Blame cultural norms for such scenes being as painful as they are heartwarming. Boys are taught early that sobbing is for babies and that men who cry are soft. Countless women grow up believing it, too. That's why so many guys stifle a legitimate instinct that — like its more embraced opposite, laughter — reduces toxins, elevates mood and lowers stress. We seem to judge women less for crying, while the only arenas in which men receive full weeping rights are sporting events and funerals.
For many college hoopsters — especially seniors with no NBA prospects — losing during March Madness is like a funeral. It's the all-too-public burial of their college hoops careers; their childhood goals; and the identity, camaraderie and arduous but rewarding physical effort that team play provides. Lose a single game in this one-and-done tournament, and life as you knew it is over.
Silver Spring, Maryland, native Jason Miskiri, 39, experienced March Madness's emotional roller coaster as a point guard for 14th-seed George Mason in 1999. "I felt it at the last whistle" marking the defeat to third-seeded Cincinnati, Miskiri recalls. First there was "a little bit of anger," then memories of "the practices, the games, the travel, moments with my teammates. It was like seeing your whole life in front of you. I looked at my coach, who'd never coach me again. . . . You can feel you're crying, but it's worth crying — you don't care who's watching." Afterward, Miskiri played briefly for the Charlotte Hornets and now owns the Society, a popular Silver Spring restaurant.
You don't have to play for a school team to feel that passion. My middle son, Darrell, played on rec and hoop-it-up teams and recalls his eyes moistening after several hard-fought battles. Now he has nothing but admiration for NCAA weepers. "People who say 'It's just a game' don't know sports," he says. "How many of those kids has sports saved, where it was 'do this or do drugs?' How many had mothers driving them three hours to take them to practices or games? They cry because it means everything. A (player) who's crying is really hurting."
When this year's 16 seed, the Hampton University Pirates, lost to unbeaten Kentucky (a true David-and-Goliath contest after Hampton won an upset that inspired several players to weep with joy, Pirates guard Keith Carroll told me), the team stayed mostly dry-eyed. Losing by 23 points to the tournament's top seed wasn't so terrible after commentators predicted a 35-point catastrophe. "Playing the best was a great way to end our season," explains Pirates Emmanuel Okoroba. The senior forward, who says he's "not a crier," admits to having wept only once during a game.

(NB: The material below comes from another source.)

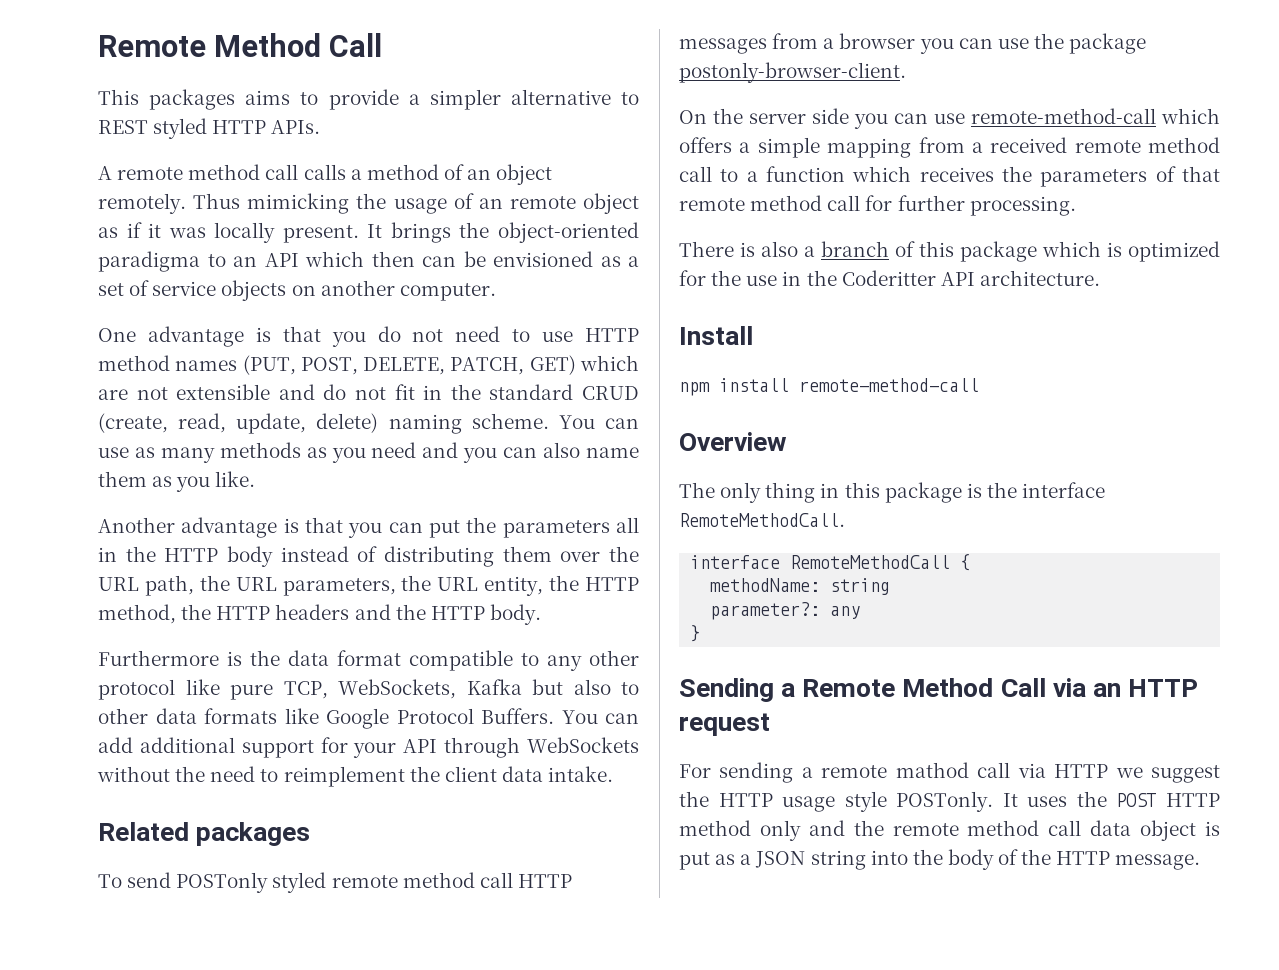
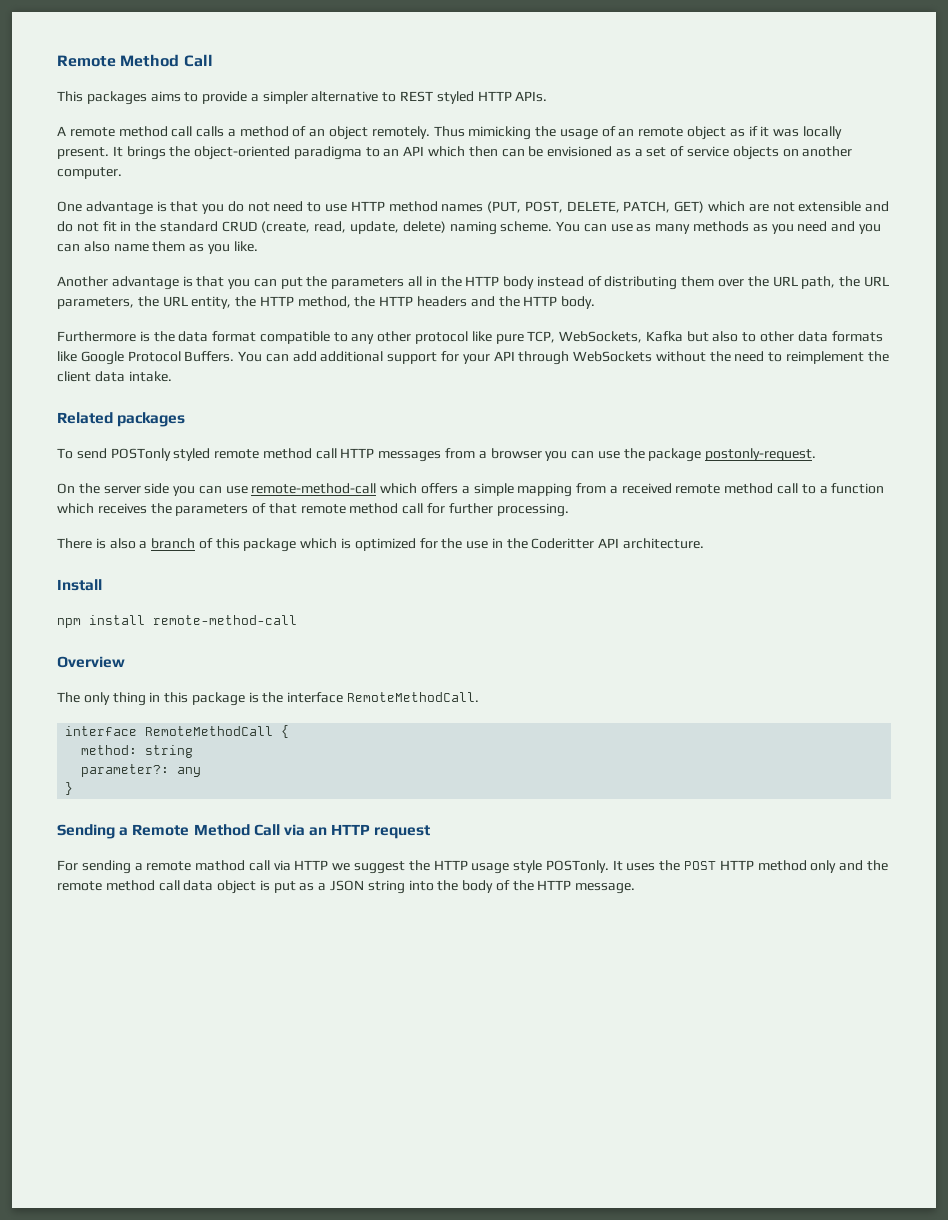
[679,62,906,83] postonly-browser-client. -> [705,448,817,461] postonly-request.
[710,578,821,592] methodName: -> [81,745,138,755] method:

A Garland, Texas, high school senior with zero college offers, he was playing in an Amateur Athletic Union summer league tournament when his coach told him that his fledgling hoops career could be over if he didn't improve. Considering life without his beloved sport, he felt his face dampen. "I'd sacrificed so much for basketball — literally blood, sweat and tears," he recalls. "It's not weakness to cry for something you love. Some guys cry over a girl. I'd rather cry over basketball."
Perhaps one day, Okoroba will meet a woman worthy of his tears. In the meantime, I'm glad that he — and countless other March Madness-loving ballers — has something in his life he feels okay crying over.
Donna Britt is a former columnist for The Washington Post and the author of "Brothers (and Me): A Memoir of Loving and Giving."